The AAP document gives instructions for how MD’s in

private practice can bill for providing lactation services. We can code the

same way, but we are not MD’s so the insurance company may decide they

don’t pay someone who is not an MD or they may decide that you are X type

of provider and pay you at the X provider rate or not at all.

As far a physician’s losing money employing an LC that

is really not likely unless they were paying you tons of money. Where I work

the reimbursement ranges from $70 to $270 per office visit. The physician has

office staff in place to do scheduling, billing, he is already paying for his

facilities, utilities, etc so though that costs something it is a little

compared to the rest of his practice. So if he pays me$20 / hr and I see the

patient for 2 hrs including the documentation and writing a consult letter and

a couple of follow up phone calls that costs him $40. He spends 15 minutes at

that visit examining mom and baby and reviewing my documentation, writes a prescription.

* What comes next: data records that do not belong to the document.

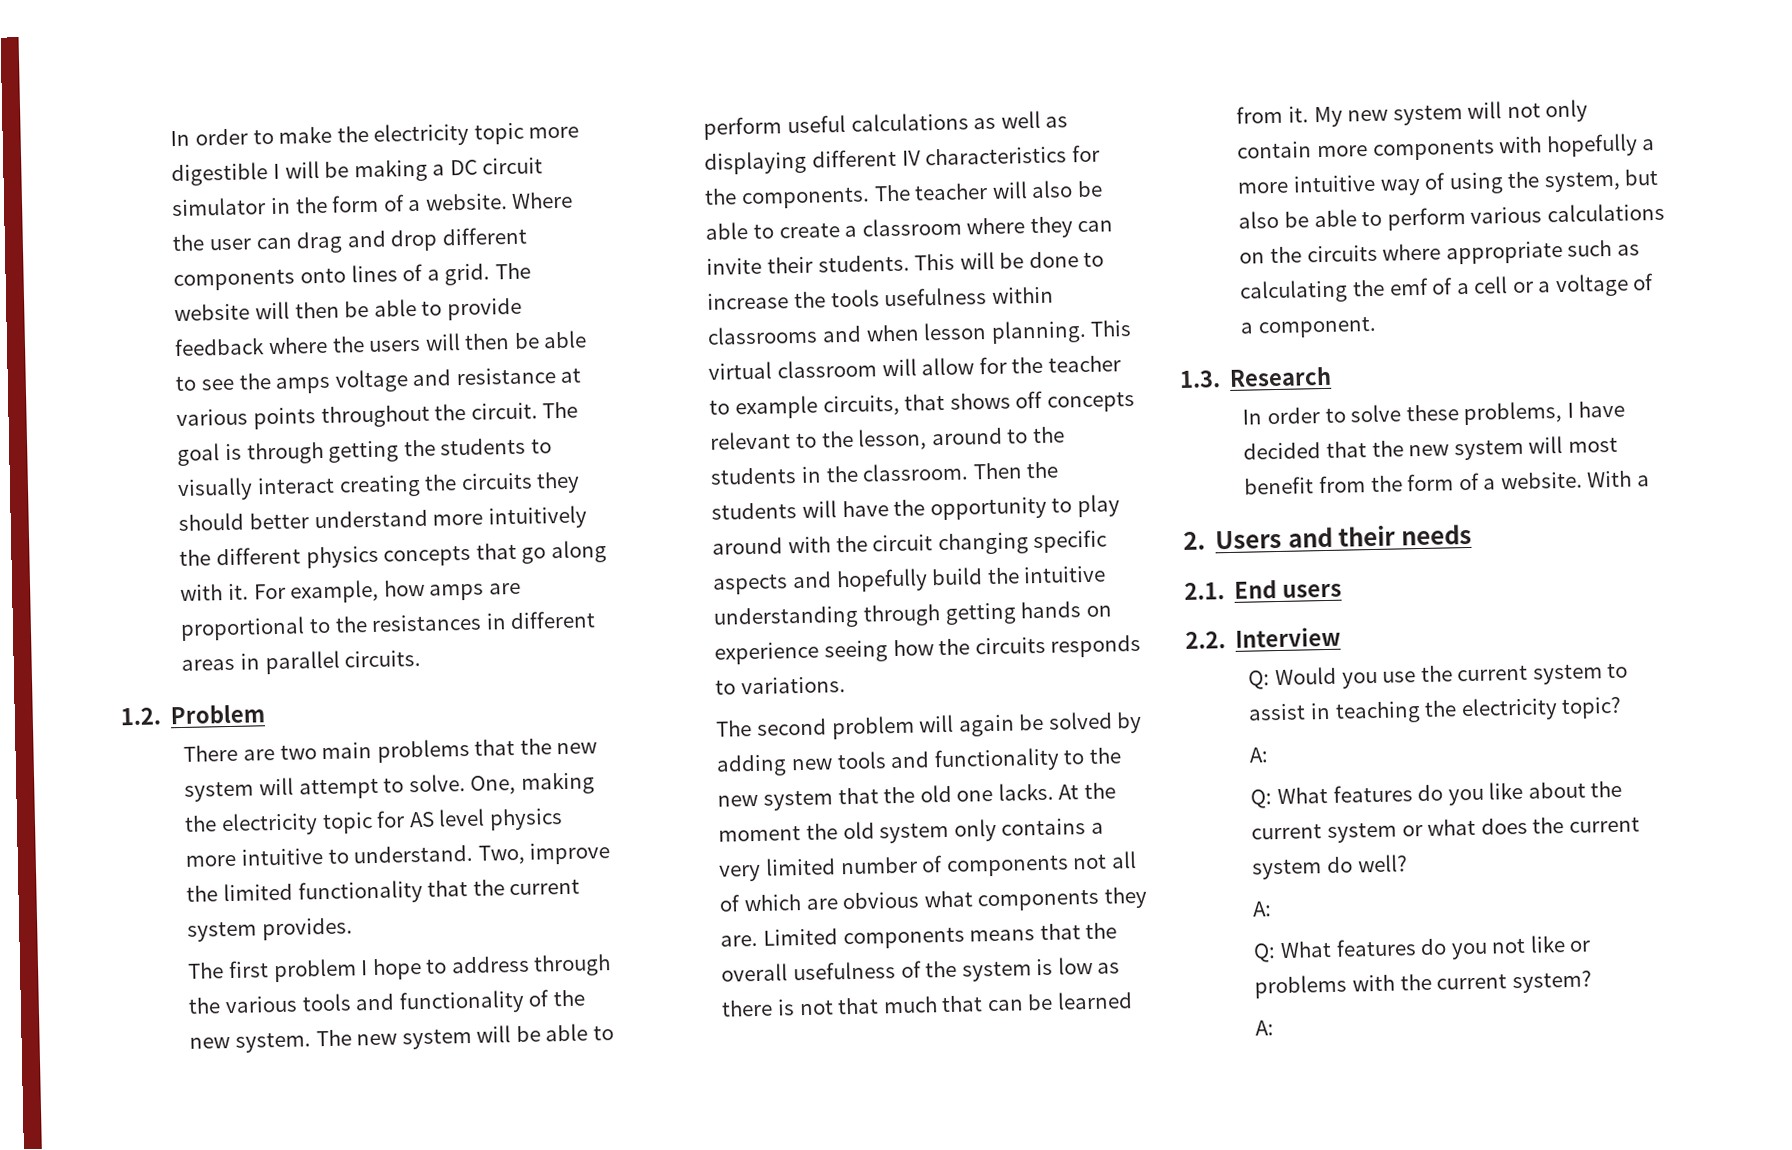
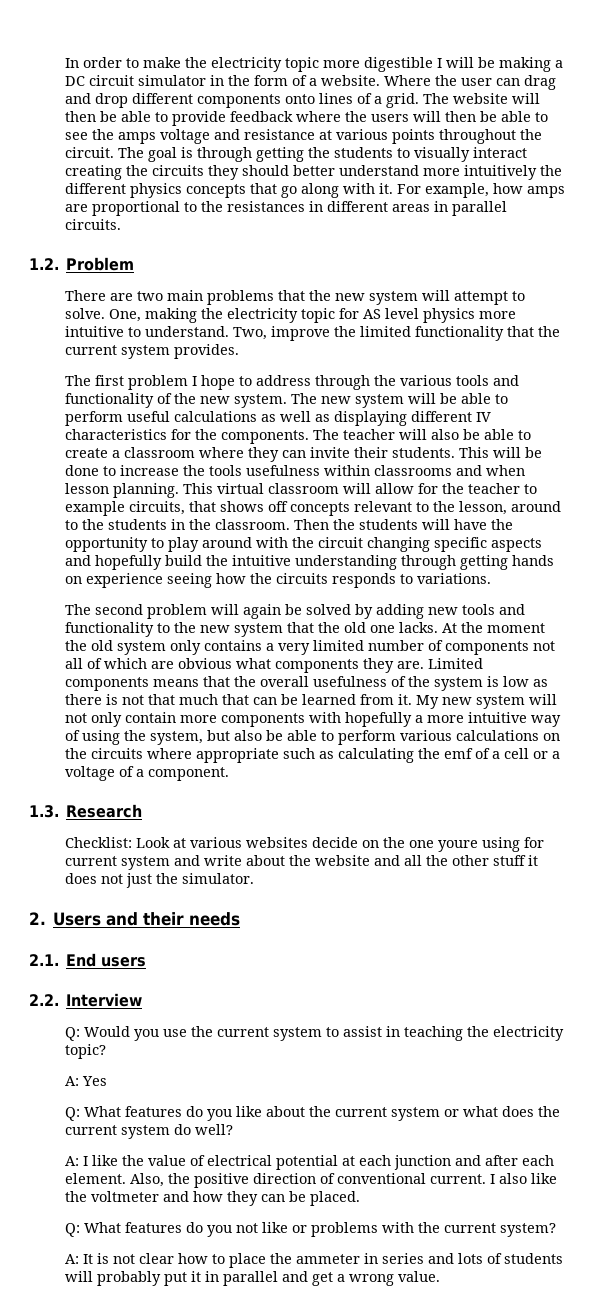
- In order to solve these problems, I have decided that the new system will most benefit from the form of a website. With a
+ Checklist: Look at various websites decide on the one youre using for current system and write about the website and all the other stuff it does not just the simulator.
  Q: Would you use the current system to assist in teaching the electricity topic?
- A:
+ A: Yes
  Q: What features do you like about the current system or what does the current system do well?
- A:
+ A: I like the value of electrical potential at each junction and after each element. Also, the positive direction of conventional current. I also like the voltmeter and how they can be placed.
  Q: What features do you not like or problems with the current system?
- A:
+ A: It is not clear how to place the ammeter in series and lots of students will probably put it in parallel and get a wrong value.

His time is worth $75/hr so that cost him < $20. He has spent $60 on the

visit time, plus $10 on owning and running his office for that patient. If his

reimbursement will be a minimum of $70, but could be $270 plus the copay. Usually

the parent paid a co pay in addition to the reimbursement so that $5 to $25 is

also income. He has at least broken even. And he has adequately provided

for breastfeeding support which the AAP Policy Statement on Breastfeeding and

the Use of Human Milk recommends.

These are the basics. I had a booklet that I bought from

ILCA, written by Marsha about reimbursement. I can’t find it now.

That would be helpful to you all as well if you can get it.